A father and son from Bergen County,were sentenced today to 27 months in prison and eight months of home detention, respectively, for their roles in a scheme to use straw buyers and short sales on properties to defraud mortgage lenders out of hundreds of thousands of dollars and to avoid paying taxes on the proceeds of the scheme, U.S. Attorney Craig Carpenito announced.
According to federal officials ,George Bussanich Sr., 60, of Park Ridge, New Jersey, was sentenced to 27 months in prison. He previously pleaded guilty before U.S. District Judge Claire C. Cecchi to a superseding information charging him with one count of bank fraud conspiracy and one count of tax evasion.
His son, George Bussanich Jr., 39, of Upper Saddle River, New Jersey, was sentenced to eight months of home detention. He previously pleaded guilty to tax evasion. Judge Cecchi imposed both sentences today in Newark federal court.

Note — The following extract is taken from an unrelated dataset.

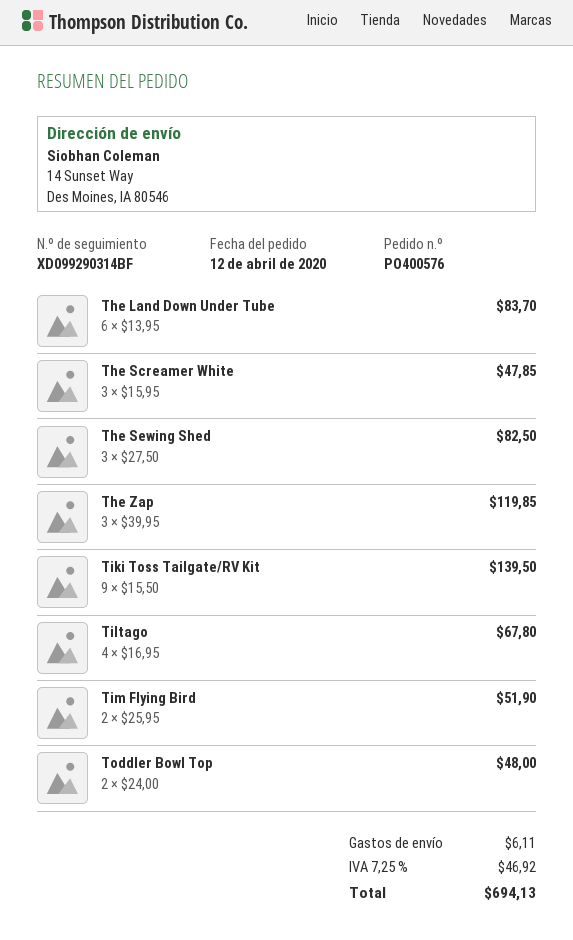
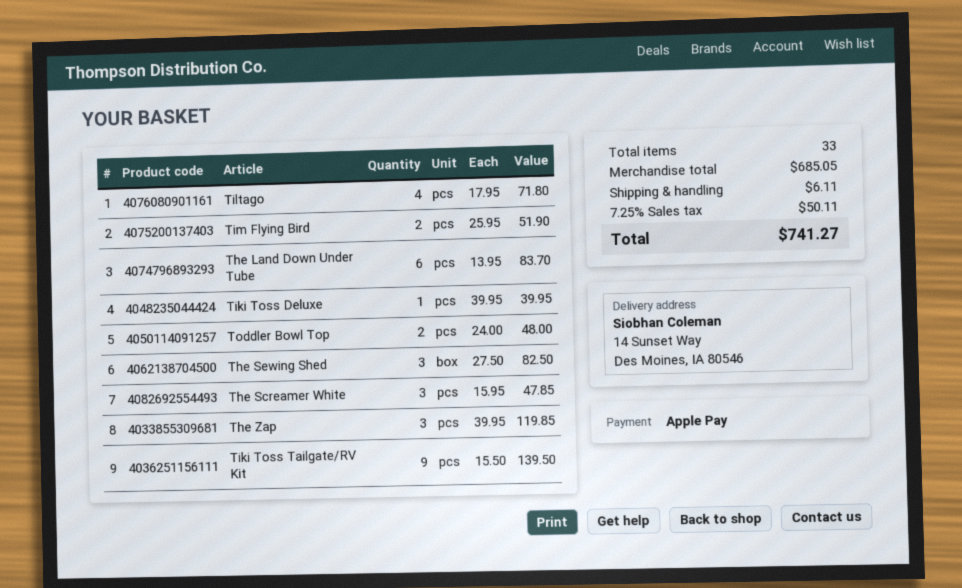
Tiltago: 4 x 16.95 = 67.80 -> 4 x 17.95 = 71.80
Tiki Toss Deluxe: none -> 1 x 39.95 = 39.95
tax: 7.25% = 46.92 -> 7.25% = 50.11
total: 694.13 -> 741.27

According to documents filed in this case and statements made in court:
Between 2009 and 2012, Bussanich Sr. and Bussanich Jr. conspired to defraud mortgage lenders through the sham short sales of two properties, located on Jefferson Avenue in Emerson, New Jersey, and Lillian Street in Park Ridge.
Bussanich Sr. controlled various purported medical clinics and surgical centers in New Jersey.
He recruited his business partner and an employee from a sleep clinic in Cliffside Park, New Jersey, to pose as legitimate, unrelated buyers of the properties. In order to conceal his involvement, Bussanich Sr. used a business entity he controlled to fund each short sale transaction and the subsequent repurchase of those properties.
Bussanich Jr., the owner of record of both properties, negotiated the short sales with the lenders using materially false information that misrepresented the circumstances of the short sales, the relationships of the parties, and the source of funding for the transactions.
Approximately two years after the fraudulent short sales, Bussanich Sr. bought the properties back from the straw purchasers using money that he owed his business partner from an earlier venture.
Bussanich Sr. and Bussanich Jr. also failed to disclose on their tax returns income that they received from the purported medical clinics and surgical centers. Bussanich Sr. and Bussanich Jr. used those funds to purchase high-end luxury vehicles and to purchase official bank checks to fund the fraudulent short sales.
In addition to the prison terms, Judge Cecchi sentenced Bussanich Sr. to five years of supervised release and Bussanich Jr. to three years of supervised release.